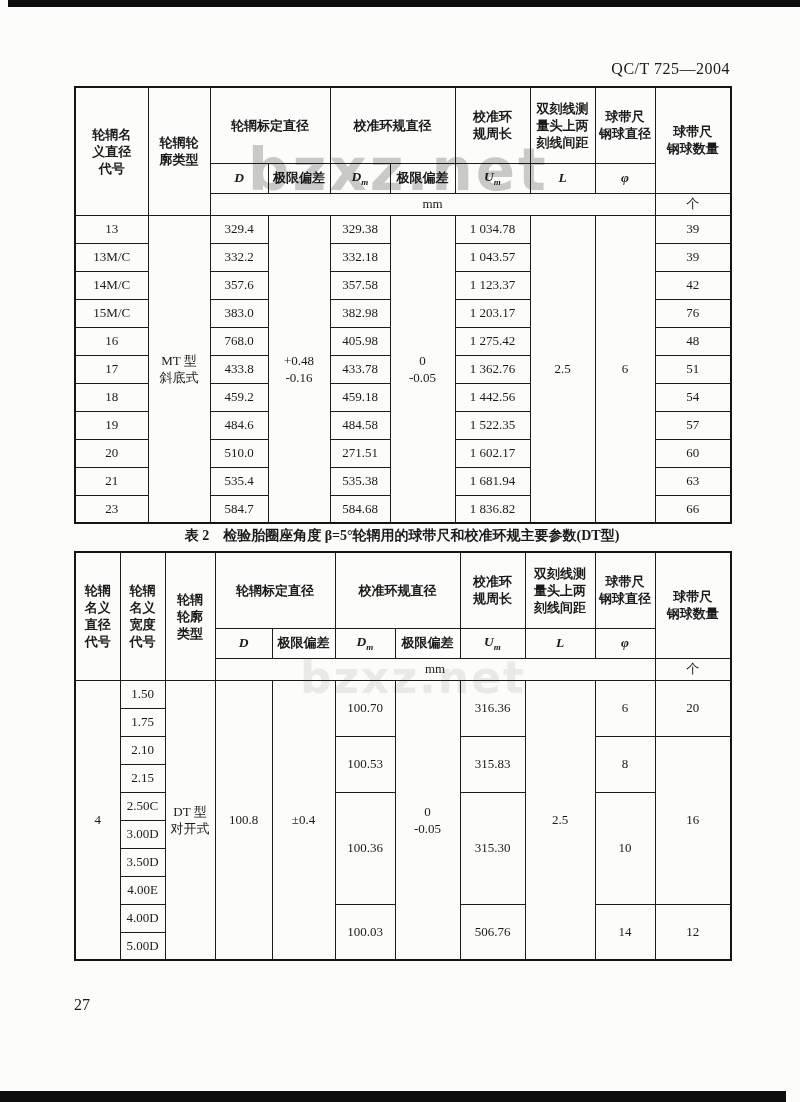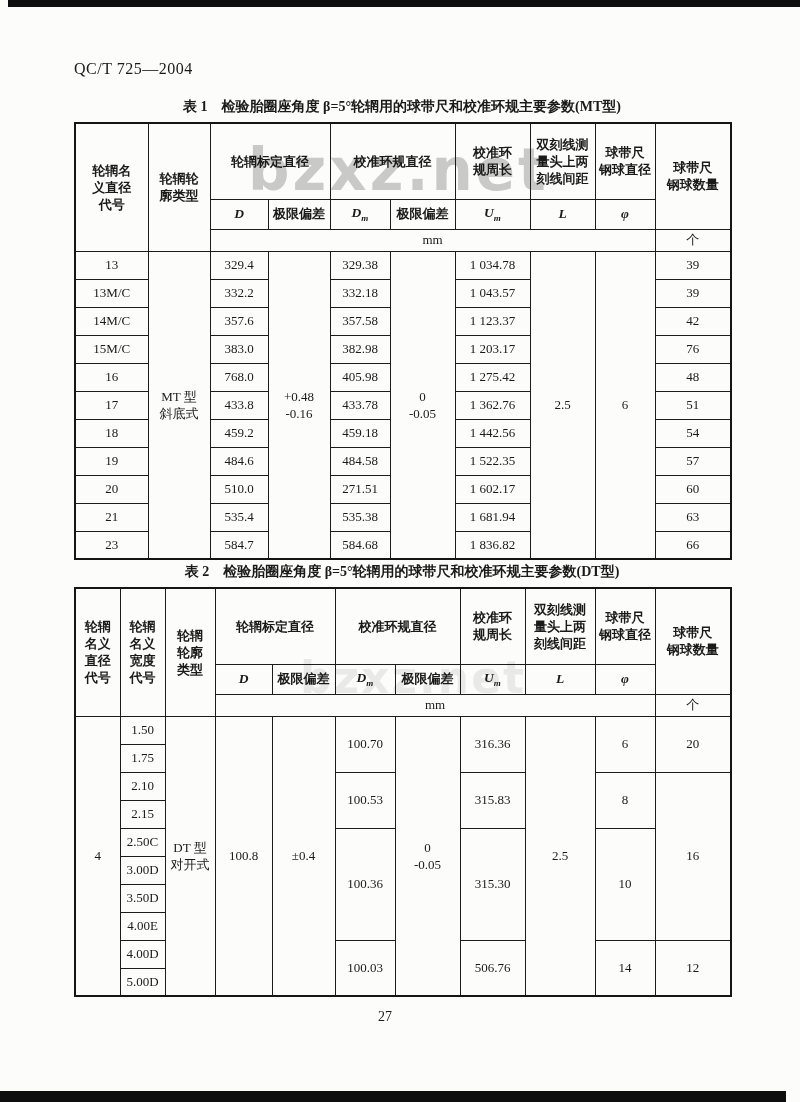"QC/T 725—2004" .doc-number { margin-bottom: 20px -> 8px; text-align: none -> right }
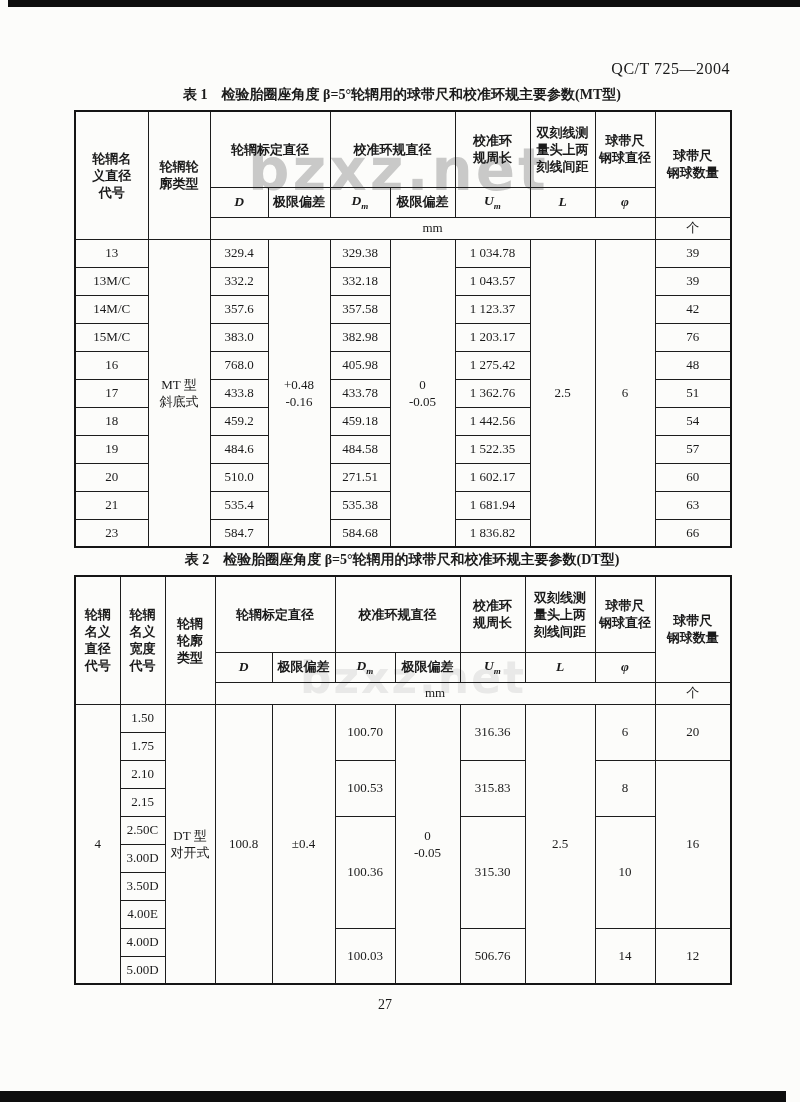"表 1 检验胎圈座角度 β=5°轮辋用的球带尺和校准环规主要参数(MT型)" div.tbl-title { html: <div>表 1 检验胎圈座角度 β=5°轮辋用的球带尺和校准环规主要参数(MT型)</div> -> none }
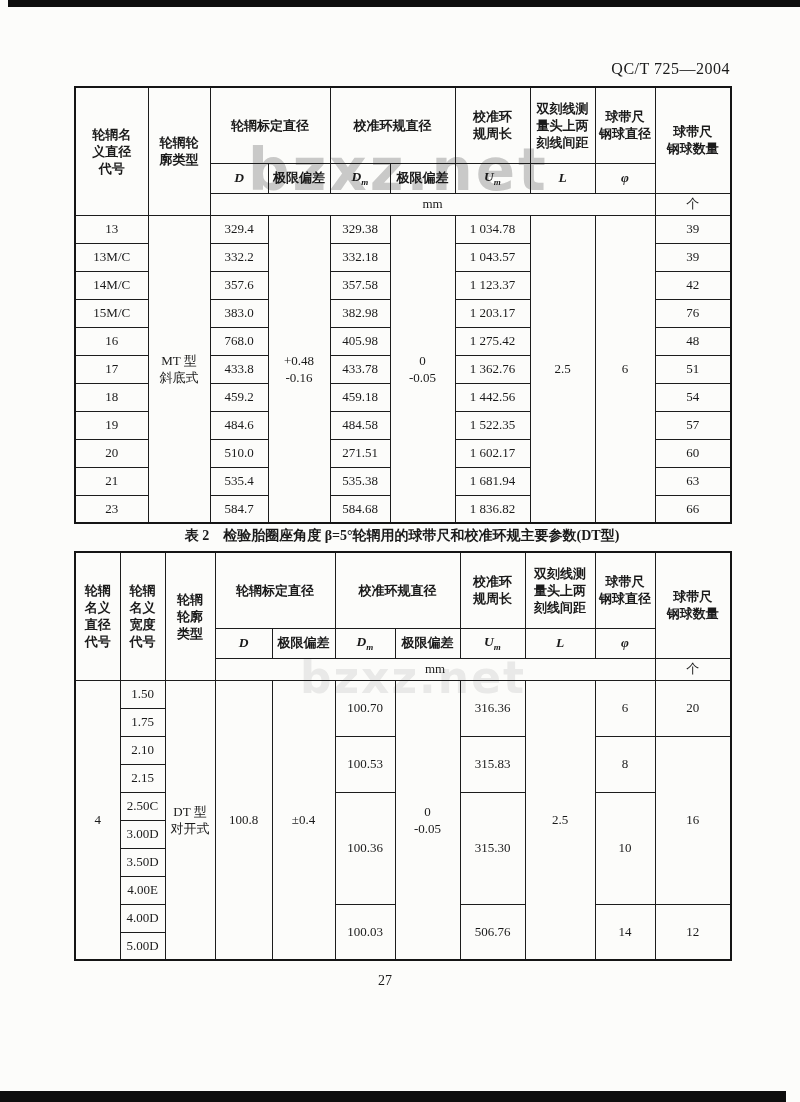"27" .page-number { font-size: 14px -> 16px; margin-top: 12px -> 35px; text-align: center -> left }
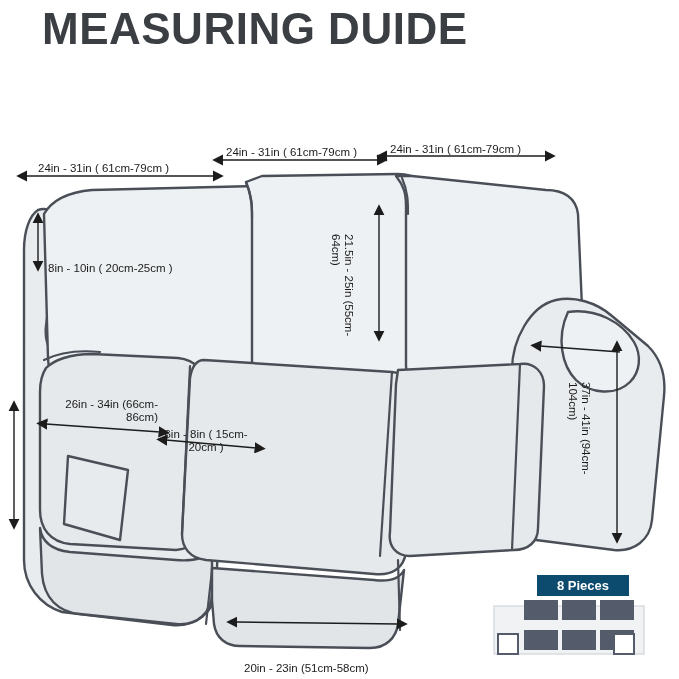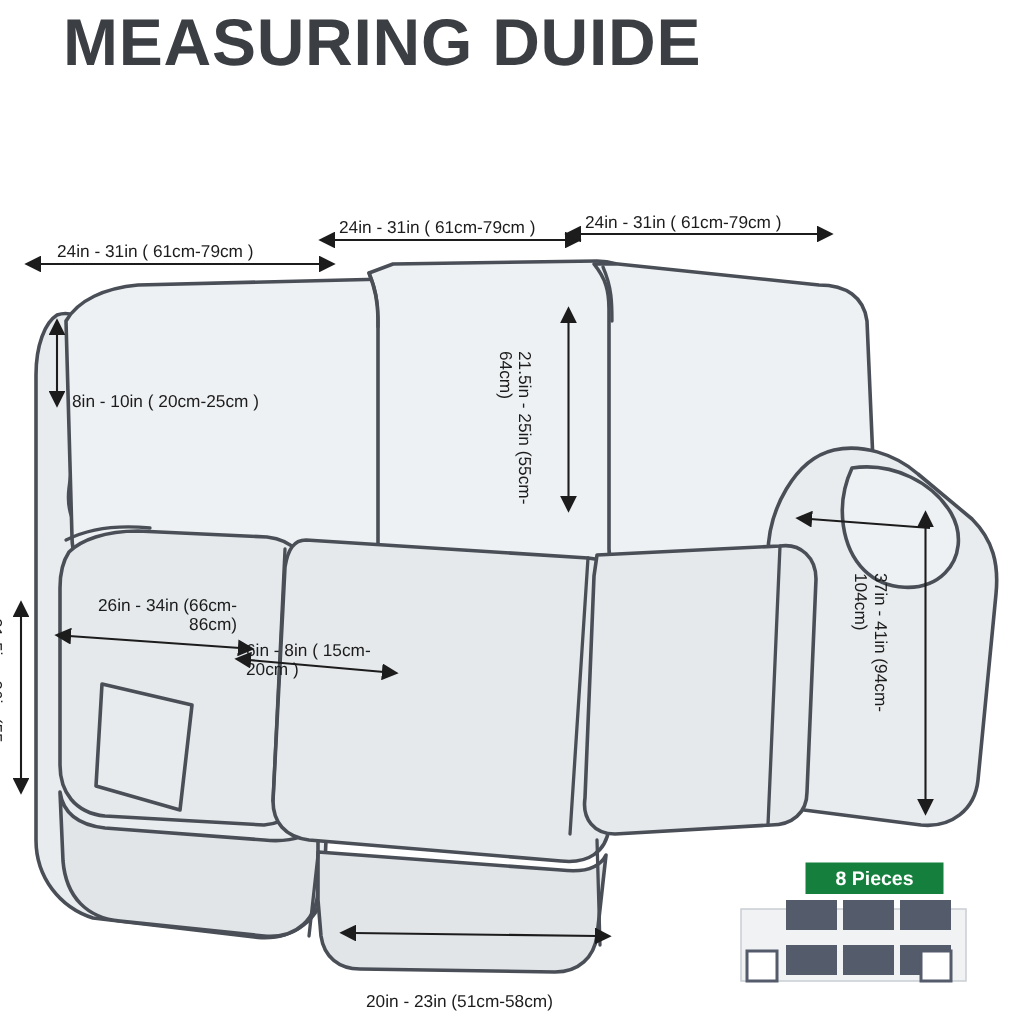"6in - 8in ( 15cm-20cm" div.dim-label { left: 164px -> 152px; text-align: none -> center }
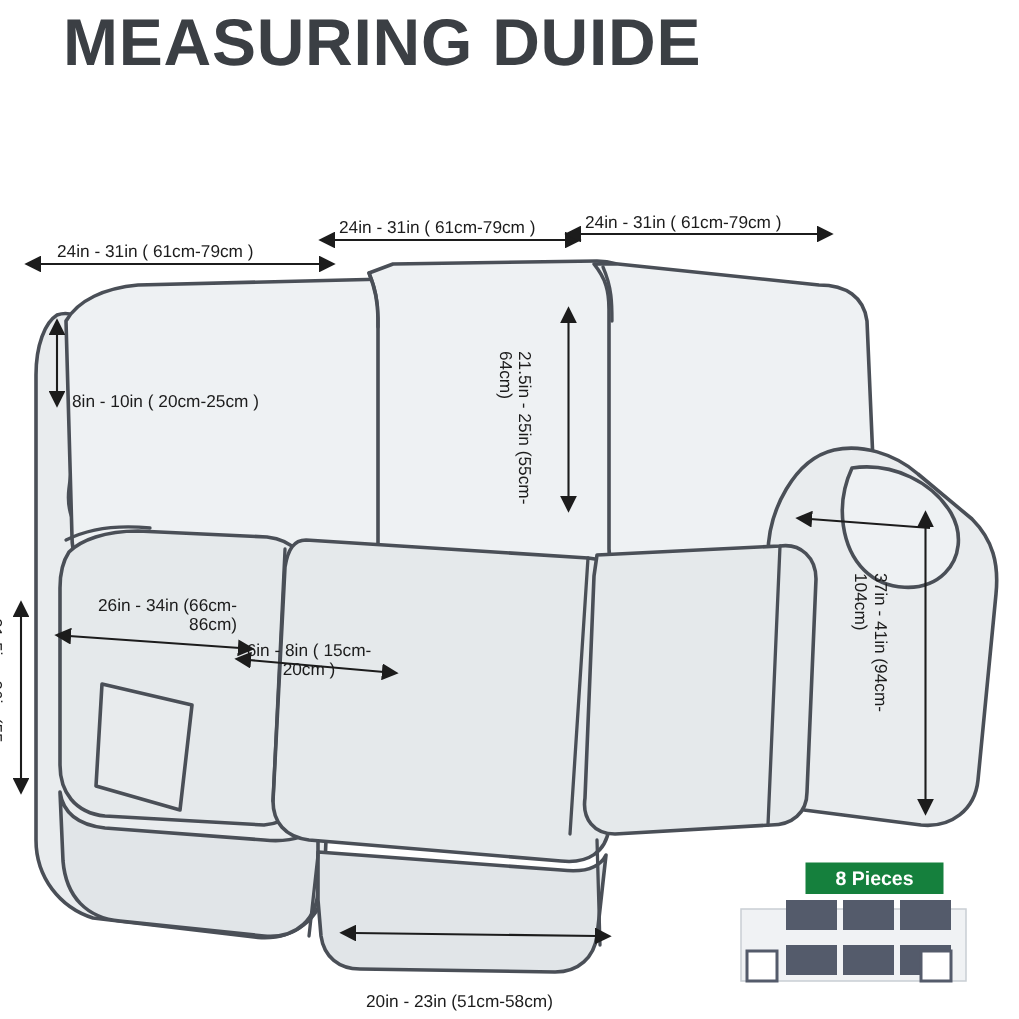"8 Pieces" .pieces-badge { background: #15803d -> #0c4a6e }
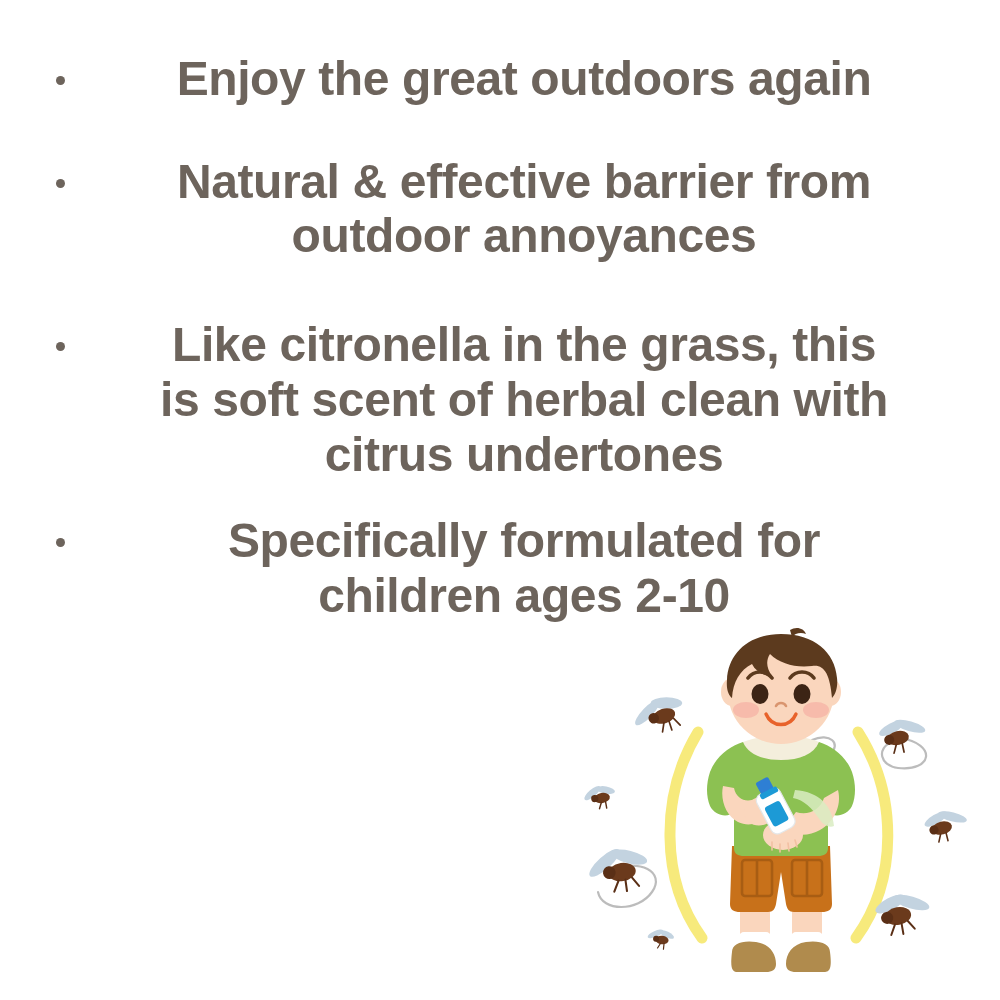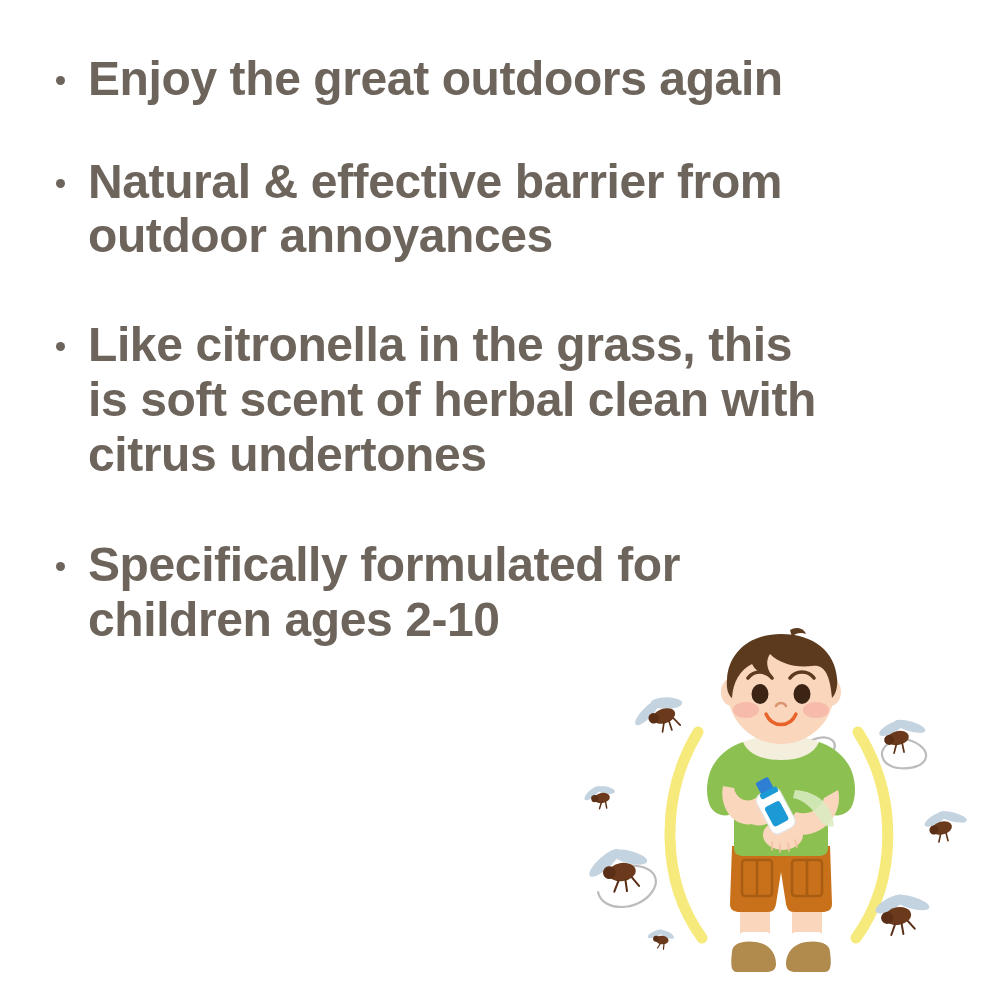"Enjoy the great outdoors again" .bullet-list { text-align: none -> center }
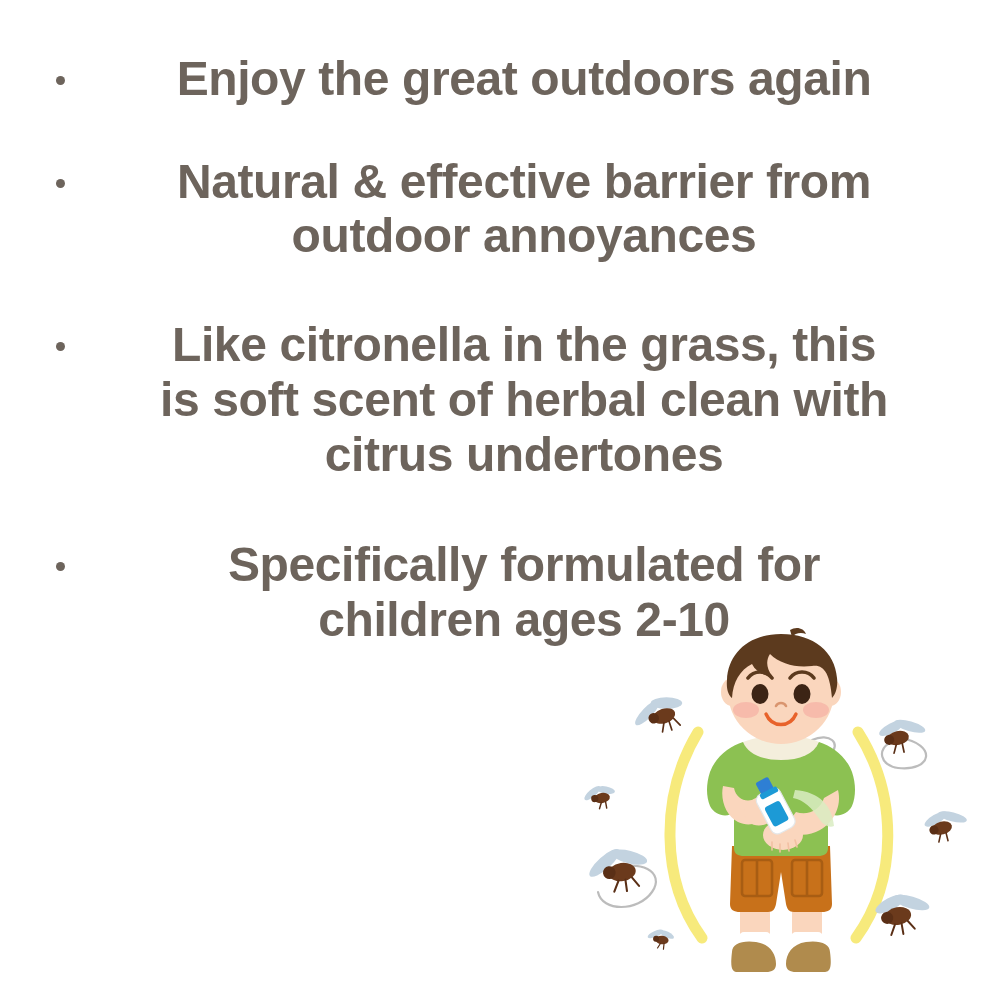"Like citronella in the grass," .item-2 { margin-bottom: 56px -> 32px }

» WHAT YOU WILL DO
The listing above should be repeated word for word, pictures removed.

» EXERCISE SOLUTION
"QC/T 725—2004" .doc-number { margin-bottom: 20px -> 8px; text-align: none -> right }
"表 1 检验胎圈座角度 β=5°轮辋用的球带尺和校准环规主要参数(MT型)" div.tbl-title { html: <div>表 1 检验胎圈座角度 β=5°轮辋用的球带尺和校准环规主要参数(MT型)</div> -> none }
"27" .page-number { font-size: 14px -> 16px; margin-top: 12px -> 35px; text-align: center -> left }
"6in - 8in ( 15cm-20cm" div.dim-label { left: 164px -> 152px; text-align: none -> center }
"8 Pieces" .pieces-badge { background: #15803d -> #0c4a6e }
"Enjoy the great outdoors again" .bullet-list { text-align: none -> center }
"Like citronella in the grass," .item-2 { margin-bottom: 56px -> 32px }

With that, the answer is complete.